The outdoors, already losing their beauty from fall, were now given a new life. The white snow covered everything. The ground was white and even. The trees were decorated with the glittering white. The remaining traces of fall made the scenery even more gorgeous as the white was blended with red, orange, and yellow. Later that day I stepped outside expecting to be hit with that unbearably cold Fargo wind. Instead, the weather was pleasant. As I drove up Tenth Street, the trees covered in snow and arching over the road were gorgeous. Later, the snow began to fall again. It made the world even more captivatingly beautiful, because the world was decorated with little white specks.
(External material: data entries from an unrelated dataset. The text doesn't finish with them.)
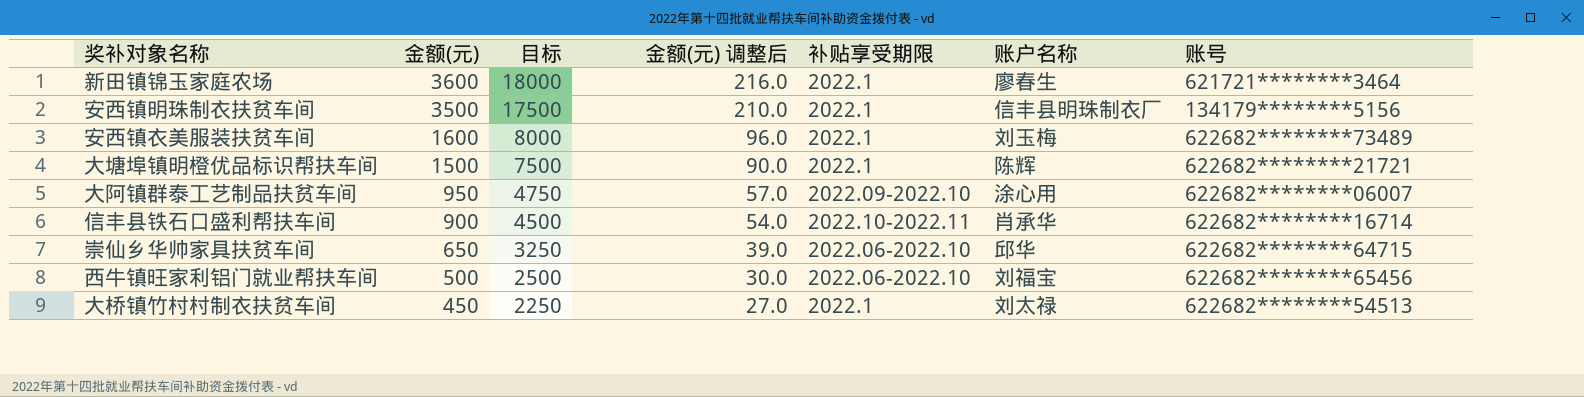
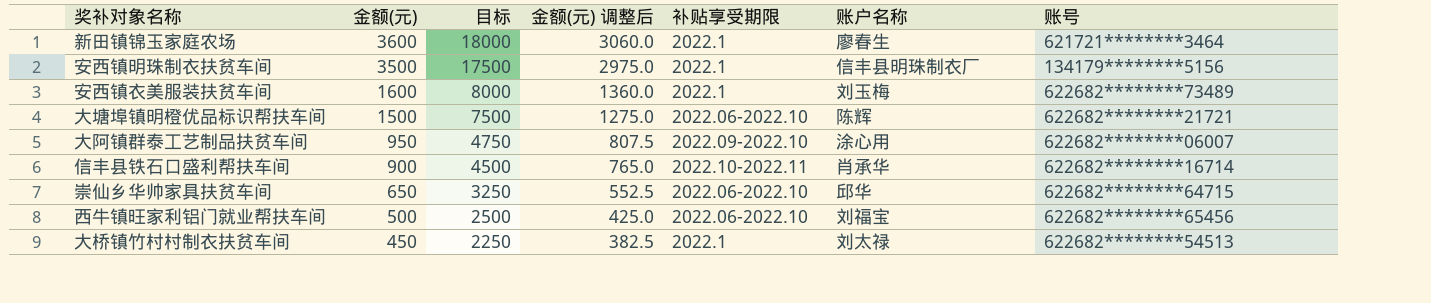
column 金额(元) 调整后 | formula: [金额(元)] * 0.06 -> [金额(元)] * 0.85
大塘埠镇明橙优品标识帮扶车间 | 补贴享受期限: 2022.1 -> 2022.06-2022.10

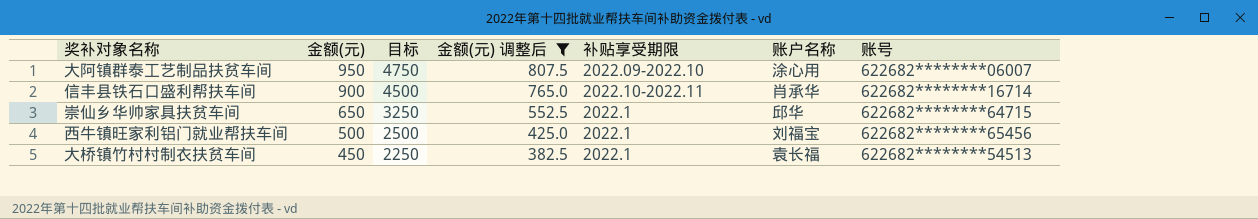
filter: none -> 金额(元) 调整后 <= 807.5
崇仙乡华帅家具扶贫车间 | 补贴享受期限: 2022.06-2022.10 -> 2022.1
西牛镇旺家利铝门就业帮扶车间 | 补贴享受期限: 2022.06-2022.10 -> 2022.1
大桥镇竹村村制衣扶贫车间 | 账户名称: 刘太禄 -> 袁长福

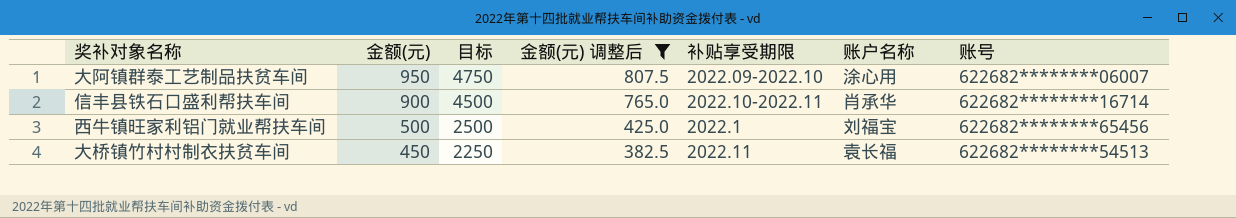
row 崇仙乡华帅家具扶贫车间: 650 | 3250 | 552.5 | 2022.1 | 邱华 | 622682********64715 -> none
大桥镇竹村村制衣扶贫车间 | 补贴享受期限: 2022.1 -> 2022.11

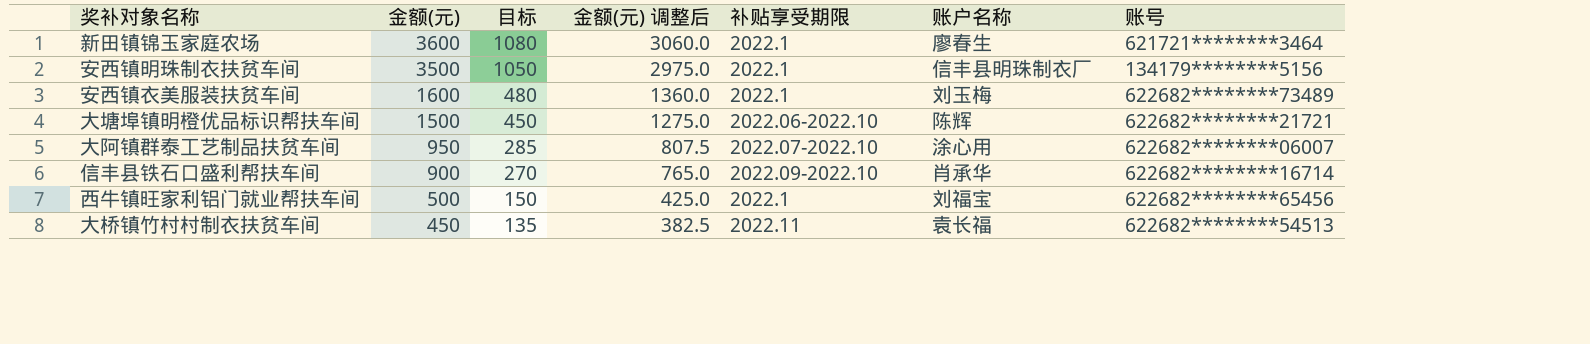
filter: 金额(元) 调整后 <= 807.5 -> none
column 目标 | formula: [金额(元)] * 5 -> [金额(元)] * 0.3
大阿镇群泰工艺制品扶贫车间 | 补贴享受期限: 2022.09-2022.10 -> 2022.07-2022.10
信丰县铁石口盛利帮扶车间 | 补贴享受期限: 2022.10-2022.11 -> 2022.09-2022.10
Throughout the following days, I found myself feeling overly happy and hopeful. I couldn’t help but wonder, “What’s wrong with you? You’re a North Dakotan. You’re supposed to hate snow with a burning passion!” But then I realized, the time to hate snow will come. Sometime in the middle of winter, I’ll wake up so cold I can’t get out of bed. I’ll look out the window and no longer find the winter scenery beautiful. I’ll scrape the frost off my car windows as my entire body goes numb from the cold. Then, I’ll hate the snow.
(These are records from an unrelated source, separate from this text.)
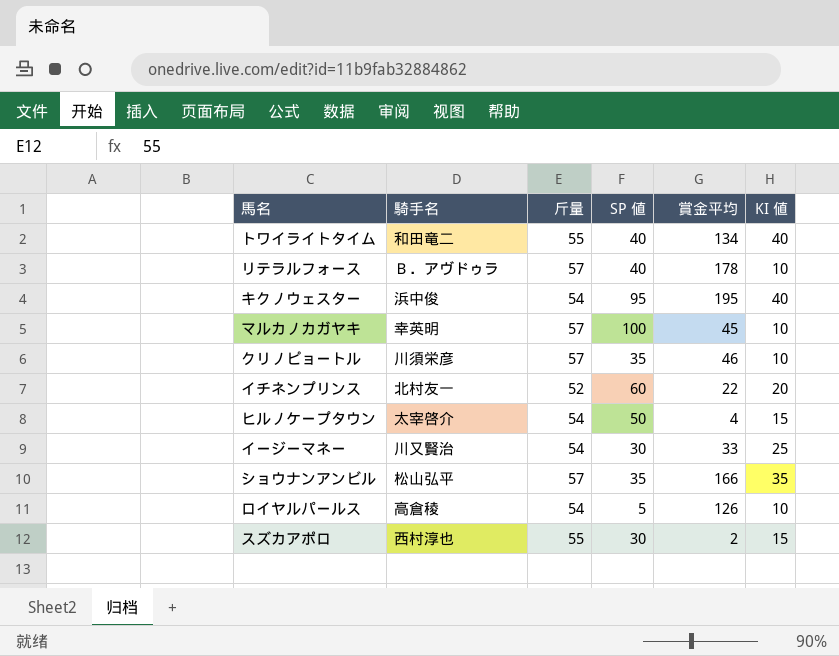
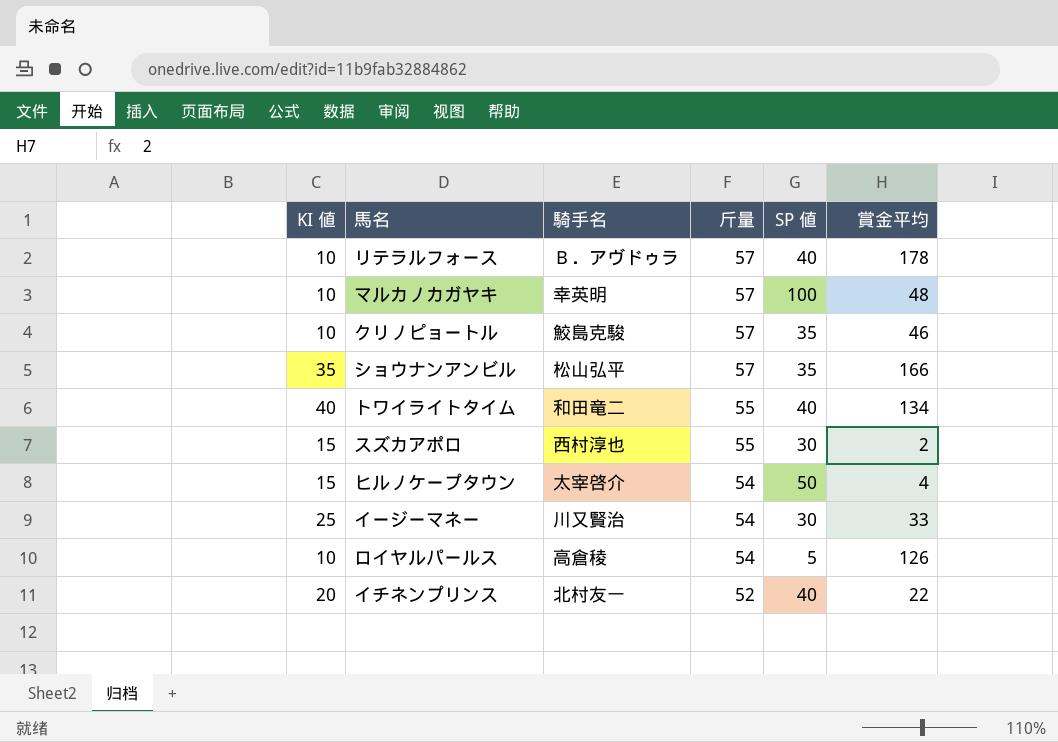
row order: none -> 斤量 descending
column KI 値 | position: 6 -> 1
row キクノウェスター: 浜中俊 | 54 | 95 | 195 | 40 -> none
マルカノカガヤキ | 賞金平均: 45 -> 48
クリノピョートル | 騎手名: 川須栄彦 -> 鮫島克駿
イチネンプリンス | SP 値: 60 -> 40

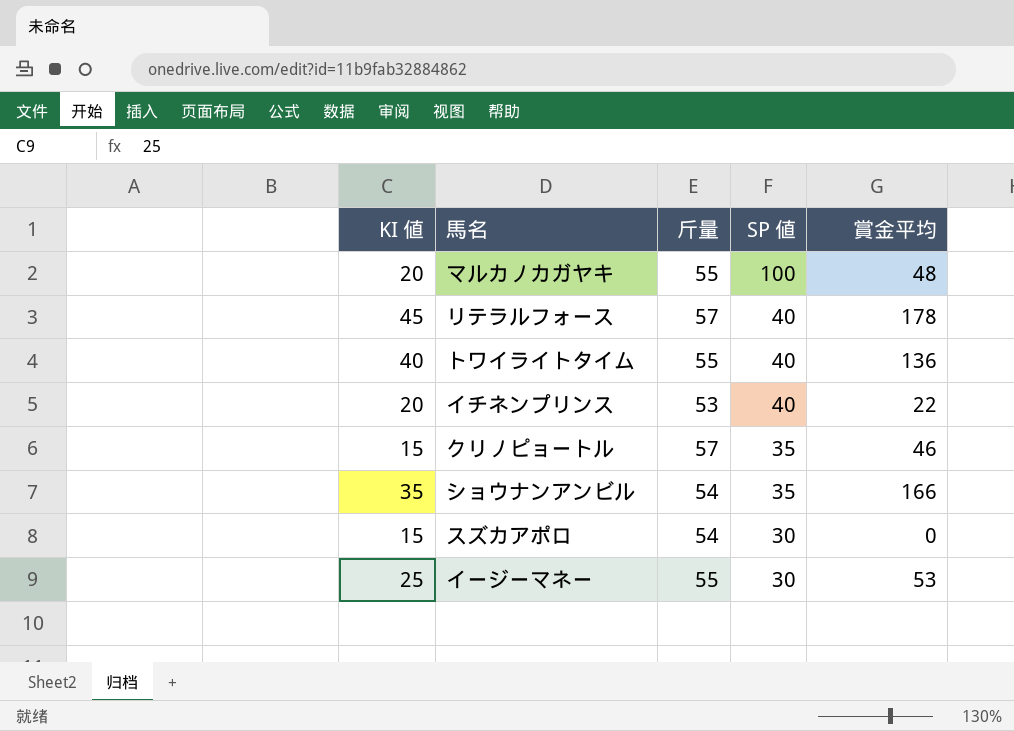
row order: 斤量 descending -> SP 値 descending
column 騎手名 | position: 3 -> none
row ヒルノケープタウン: 15 | 太宰啓介 | 54 | 50 | 4 -> none
row ロイヤルパールス: 10 | 高倉稜 | 54 | 5 | 126 -> none
マルカノカガヤキ | KI 値: 10 -> 20
マルカノカガヤキ | 斤量: 57 -> 55
リテラルフォース | KI 値: 10 -> 45
トワイライトタイム | 賞金平均: 134 -> 136
イチネンプリンス | 斤量: 52 -> 53
クリノピョートル | KI 値: 10 -> 15
ショウナンアンビル | 斤量: 57 -> 54
スズカアポロ | 斤量: 55 -> 54
スズカアポロ | 賞金平均: 2 -> 0
イージーマネー | 斤量: 54 -> 55
イージーマネー | 賞金平均: 33 -> 53

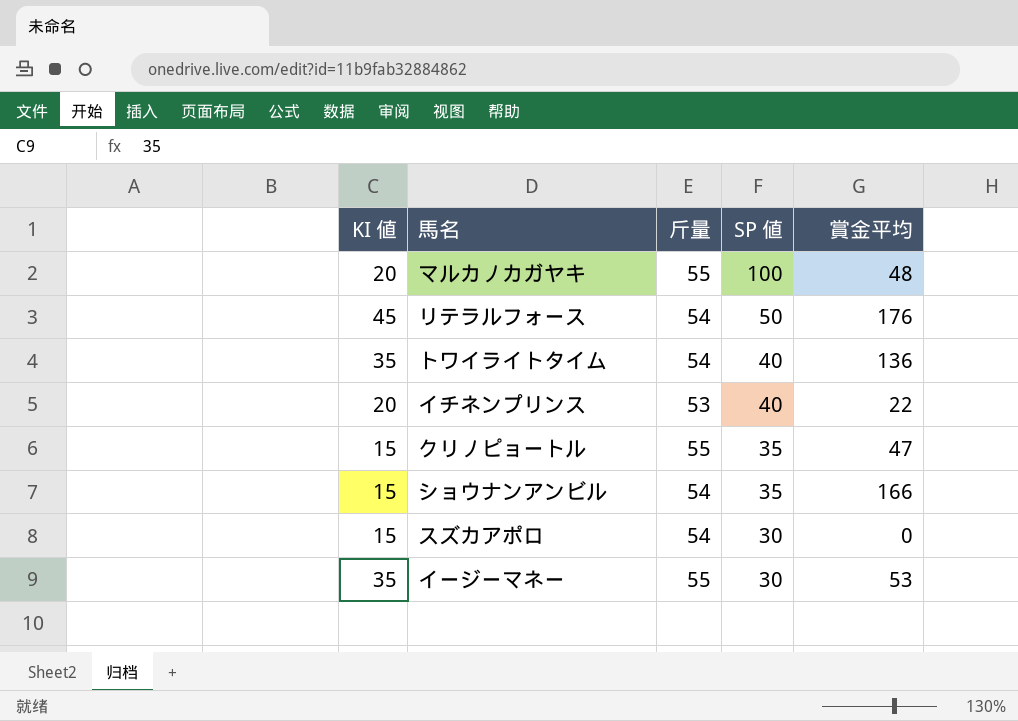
リテラルフォース | 斤量: 57 -> 54
リテラルフォース | SP 値: 40 -> 50
リテラルフォース | 賞金平均: 178 -> 176
トワイライトタイム | KI 値: 40 -> 35
トワイライトタイム | 斤量: 55 -> 54
クリノピョートル | 斤量: 57 -> 55
クリノピョートル | 賞金平均: 46 -> 47
ショウナンアンビル | KI 値: 35 -> 15
イージーマネー | KI 値: 25 -> 35

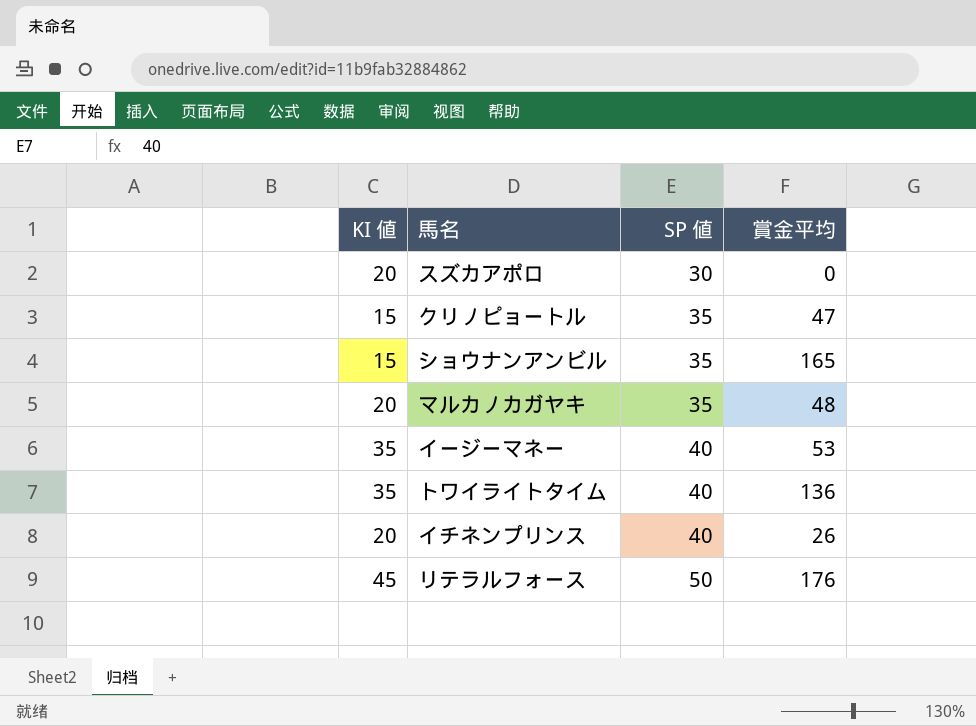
row order: SP 値 descending -> SP 値 ascending
column 斤量 | position: 3 -> none
スズカアポロ | KI 値: 15 -> 20
ショウナンアンビル | 賞金平均: 166 -> 165
マルカノカガヤキ | SP 値: 100 -> 35
イージーマネー | SP 値: 30 -> 40
イチネンプリンス | 賞金平均: 22 -> 26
But now, there’s nothing wrong with enjoying the early snowfall. There’s nothing wrong with looking forward to the happy memories it brings: Christmas, sledding, skating, fort building, hot chocolate, and cozy days. Hopefully this Christmas I’ll be able to see my family members. I’ll get to help decorate the house, wrap gifts, open gifts, bake and eat the Christmas desserts, enjoy the Christmas meals, listen to the Christmas music, and be surrounded by the ‘Christmas cheer.’ I’m excited for the day where I’ll be able to go ice-skating, sledding, and/or fort building, and then come inside to a nice warm cup of hot cocoa with little marshmallows floating on top. Someday, I’ll be able to wrap up in my cozy winter clothes, drink my hot cup of matcha tea, and read a book.
This year, I was naturally grateful for the snow, but I know this won’t always be the case. When the familiar winter hatred creeps in, I can remind myself why I was thankful for winter in the first place.